• [Requirement] Look through the listing for the word "tabs". Copy each line that has it.
*** Block opens ***
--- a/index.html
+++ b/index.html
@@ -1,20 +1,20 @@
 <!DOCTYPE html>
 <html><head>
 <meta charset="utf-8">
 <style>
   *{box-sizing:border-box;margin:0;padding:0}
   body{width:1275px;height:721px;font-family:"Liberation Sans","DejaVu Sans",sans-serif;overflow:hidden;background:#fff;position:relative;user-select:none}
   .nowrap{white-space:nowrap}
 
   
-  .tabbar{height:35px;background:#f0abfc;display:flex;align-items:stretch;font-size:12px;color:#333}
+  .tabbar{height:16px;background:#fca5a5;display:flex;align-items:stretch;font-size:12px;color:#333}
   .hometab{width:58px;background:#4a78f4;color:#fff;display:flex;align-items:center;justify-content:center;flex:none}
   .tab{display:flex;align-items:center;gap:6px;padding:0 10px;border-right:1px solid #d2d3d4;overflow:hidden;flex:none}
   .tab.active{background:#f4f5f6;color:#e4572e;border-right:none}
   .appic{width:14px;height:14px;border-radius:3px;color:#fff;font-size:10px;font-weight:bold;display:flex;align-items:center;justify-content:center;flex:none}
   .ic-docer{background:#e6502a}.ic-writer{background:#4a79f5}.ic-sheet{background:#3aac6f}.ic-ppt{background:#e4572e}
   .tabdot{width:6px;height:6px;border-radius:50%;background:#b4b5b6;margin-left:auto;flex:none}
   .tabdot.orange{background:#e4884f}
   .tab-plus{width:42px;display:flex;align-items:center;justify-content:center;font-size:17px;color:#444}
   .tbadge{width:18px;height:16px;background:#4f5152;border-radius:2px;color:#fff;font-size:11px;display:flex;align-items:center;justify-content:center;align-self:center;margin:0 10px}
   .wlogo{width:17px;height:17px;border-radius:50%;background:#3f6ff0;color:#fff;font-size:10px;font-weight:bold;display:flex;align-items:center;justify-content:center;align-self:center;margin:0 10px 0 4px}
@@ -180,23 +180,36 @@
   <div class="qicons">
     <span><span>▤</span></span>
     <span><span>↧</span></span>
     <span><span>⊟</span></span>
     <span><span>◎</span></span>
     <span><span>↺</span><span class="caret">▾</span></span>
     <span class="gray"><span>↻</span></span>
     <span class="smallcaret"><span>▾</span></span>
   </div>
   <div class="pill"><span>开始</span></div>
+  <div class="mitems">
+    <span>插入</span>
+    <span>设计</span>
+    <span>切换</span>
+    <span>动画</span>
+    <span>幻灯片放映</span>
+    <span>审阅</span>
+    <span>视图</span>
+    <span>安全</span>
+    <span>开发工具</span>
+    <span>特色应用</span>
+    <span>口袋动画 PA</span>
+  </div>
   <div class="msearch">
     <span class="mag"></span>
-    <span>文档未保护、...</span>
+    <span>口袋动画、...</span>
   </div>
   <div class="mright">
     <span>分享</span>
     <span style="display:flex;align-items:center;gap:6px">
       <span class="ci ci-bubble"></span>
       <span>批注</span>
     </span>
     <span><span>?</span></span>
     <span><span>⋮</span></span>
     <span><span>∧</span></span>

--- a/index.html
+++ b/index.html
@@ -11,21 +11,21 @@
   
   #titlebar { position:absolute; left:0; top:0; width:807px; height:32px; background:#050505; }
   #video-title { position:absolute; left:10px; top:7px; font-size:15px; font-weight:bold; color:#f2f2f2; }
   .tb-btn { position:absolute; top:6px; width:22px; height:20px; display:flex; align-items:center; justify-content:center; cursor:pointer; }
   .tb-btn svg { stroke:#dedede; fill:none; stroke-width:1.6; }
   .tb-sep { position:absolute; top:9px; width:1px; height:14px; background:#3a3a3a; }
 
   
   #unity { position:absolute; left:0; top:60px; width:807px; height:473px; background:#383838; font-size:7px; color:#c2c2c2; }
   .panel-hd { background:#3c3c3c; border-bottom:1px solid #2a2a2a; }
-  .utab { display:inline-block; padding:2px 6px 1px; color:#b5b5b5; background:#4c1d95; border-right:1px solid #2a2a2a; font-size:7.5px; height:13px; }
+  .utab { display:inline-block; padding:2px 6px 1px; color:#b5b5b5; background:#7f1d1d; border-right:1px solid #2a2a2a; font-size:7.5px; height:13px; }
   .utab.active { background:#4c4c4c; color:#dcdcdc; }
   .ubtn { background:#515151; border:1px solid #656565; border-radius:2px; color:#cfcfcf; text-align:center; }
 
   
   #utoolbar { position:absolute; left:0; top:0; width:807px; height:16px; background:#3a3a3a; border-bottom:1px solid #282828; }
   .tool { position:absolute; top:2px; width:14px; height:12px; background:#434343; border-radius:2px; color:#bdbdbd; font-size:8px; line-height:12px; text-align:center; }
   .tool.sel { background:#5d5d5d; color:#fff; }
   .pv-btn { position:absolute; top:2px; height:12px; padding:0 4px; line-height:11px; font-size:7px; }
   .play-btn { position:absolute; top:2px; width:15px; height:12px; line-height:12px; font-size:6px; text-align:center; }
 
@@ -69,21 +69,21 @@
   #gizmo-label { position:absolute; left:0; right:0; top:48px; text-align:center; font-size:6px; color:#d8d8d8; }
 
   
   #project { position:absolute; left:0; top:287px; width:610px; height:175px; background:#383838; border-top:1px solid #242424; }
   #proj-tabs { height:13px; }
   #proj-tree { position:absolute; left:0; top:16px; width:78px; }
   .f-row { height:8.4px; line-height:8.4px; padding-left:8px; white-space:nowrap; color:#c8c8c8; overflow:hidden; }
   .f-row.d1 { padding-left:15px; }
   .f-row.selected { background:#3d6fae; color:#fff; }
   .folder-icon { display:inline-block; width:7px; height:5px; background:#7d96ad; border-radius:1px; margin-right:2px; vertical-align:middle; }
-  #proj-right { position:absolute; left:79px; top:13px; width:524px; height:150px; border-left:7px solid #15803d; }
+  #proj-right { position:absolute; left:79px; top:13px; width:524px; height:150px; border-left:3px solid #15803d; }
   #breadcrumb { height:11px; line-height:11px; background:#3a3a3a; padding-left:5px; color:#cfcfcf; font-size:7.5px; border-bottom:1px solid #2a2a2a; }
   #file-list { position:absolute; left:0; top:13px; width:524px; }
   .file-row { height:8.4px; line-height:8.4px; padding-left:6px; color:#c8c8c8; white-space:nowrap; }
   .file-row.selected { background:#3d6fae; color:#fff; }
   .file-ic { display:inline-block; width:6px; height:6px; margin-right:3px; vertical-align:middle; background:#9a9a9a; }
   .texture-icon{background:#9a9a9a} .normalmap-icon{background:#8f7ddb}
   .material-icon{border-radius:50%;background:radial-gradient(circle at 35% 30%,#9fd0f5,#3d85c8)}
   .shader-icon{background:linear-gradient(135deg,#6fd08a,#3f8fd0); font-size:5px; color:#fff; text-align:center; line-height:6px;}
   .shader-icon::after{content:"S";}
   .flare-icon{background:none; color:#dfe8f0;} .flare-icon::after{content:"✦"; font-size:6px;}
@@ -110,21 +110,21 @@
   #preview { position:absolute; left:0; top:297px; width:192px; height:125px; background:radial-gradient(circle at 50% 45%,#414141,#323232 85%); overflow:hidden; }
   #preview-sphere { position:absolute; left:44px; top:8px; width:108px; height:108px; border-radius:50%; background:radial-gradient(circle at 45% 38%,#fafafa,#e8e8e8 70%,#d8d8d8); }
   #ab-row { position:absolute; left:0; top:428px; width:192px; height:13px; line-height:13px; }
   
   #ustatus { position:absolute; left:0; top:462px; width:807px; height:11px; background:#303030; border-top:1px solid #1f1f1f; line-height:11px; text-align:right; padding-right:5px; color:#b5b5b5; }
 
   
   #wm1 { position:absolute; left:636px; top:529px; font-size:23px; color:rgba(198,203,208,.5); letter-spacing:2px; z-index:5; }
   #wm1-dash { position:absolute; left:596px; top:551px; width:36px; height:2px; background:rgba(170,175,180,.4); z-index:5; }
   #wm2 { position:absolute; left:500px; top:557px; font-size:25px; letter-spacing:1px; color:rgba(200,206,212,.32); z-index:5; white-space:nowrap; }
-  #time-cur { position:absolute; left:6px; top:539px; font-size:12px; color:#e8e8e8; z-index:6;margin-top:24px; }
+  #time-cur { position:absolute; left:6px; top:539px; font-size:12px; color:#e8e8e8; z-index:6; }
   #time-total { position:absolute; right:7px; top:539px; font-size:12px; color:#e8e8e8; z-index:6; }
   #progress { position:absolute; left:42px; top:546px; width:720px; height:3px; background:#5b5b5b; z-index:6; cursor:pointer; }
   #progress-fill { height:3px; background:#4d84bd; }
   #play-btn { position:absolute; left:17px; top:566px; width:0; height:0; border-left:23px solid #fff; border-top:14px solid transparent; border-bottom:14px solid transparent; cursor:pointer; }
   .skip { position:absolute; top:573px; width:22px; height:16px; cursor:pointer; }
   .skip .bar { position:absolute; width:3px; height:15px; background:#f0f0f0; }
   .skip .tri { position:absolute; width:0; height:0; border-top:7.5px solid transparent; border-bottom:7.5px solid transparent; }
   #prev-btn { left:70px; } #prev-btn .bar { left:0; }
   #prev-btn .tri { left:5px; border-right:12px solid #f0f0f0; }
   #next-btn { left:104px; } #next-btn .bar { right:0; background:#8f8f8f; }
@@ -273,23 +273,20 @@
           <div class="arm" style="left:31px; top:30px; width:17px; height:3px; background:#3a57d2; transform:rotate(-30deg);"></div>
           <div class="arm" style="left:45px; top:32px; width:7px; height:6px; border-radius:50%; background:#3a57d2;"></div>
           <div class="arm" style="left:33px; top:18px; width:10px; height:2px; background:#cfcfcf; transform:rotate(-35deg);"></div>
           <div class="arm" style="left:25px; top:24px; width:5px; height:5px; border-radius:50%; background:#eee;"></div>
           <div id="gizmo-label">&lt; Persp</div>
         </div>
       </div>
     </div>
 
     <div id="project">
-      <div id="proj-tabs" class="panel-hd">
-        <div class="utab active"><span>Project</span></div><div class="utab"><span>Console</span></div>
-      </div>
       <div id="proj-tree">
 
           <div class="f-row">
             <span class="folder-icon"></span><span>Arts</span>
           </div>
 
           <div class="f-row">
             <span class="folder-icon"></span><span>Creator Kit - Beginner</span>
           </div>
*** Block closes ***
• [Exercise solution]
   #proj-tabs { height:13px; }
-      <div id="proj-tabs" class="panel-hd">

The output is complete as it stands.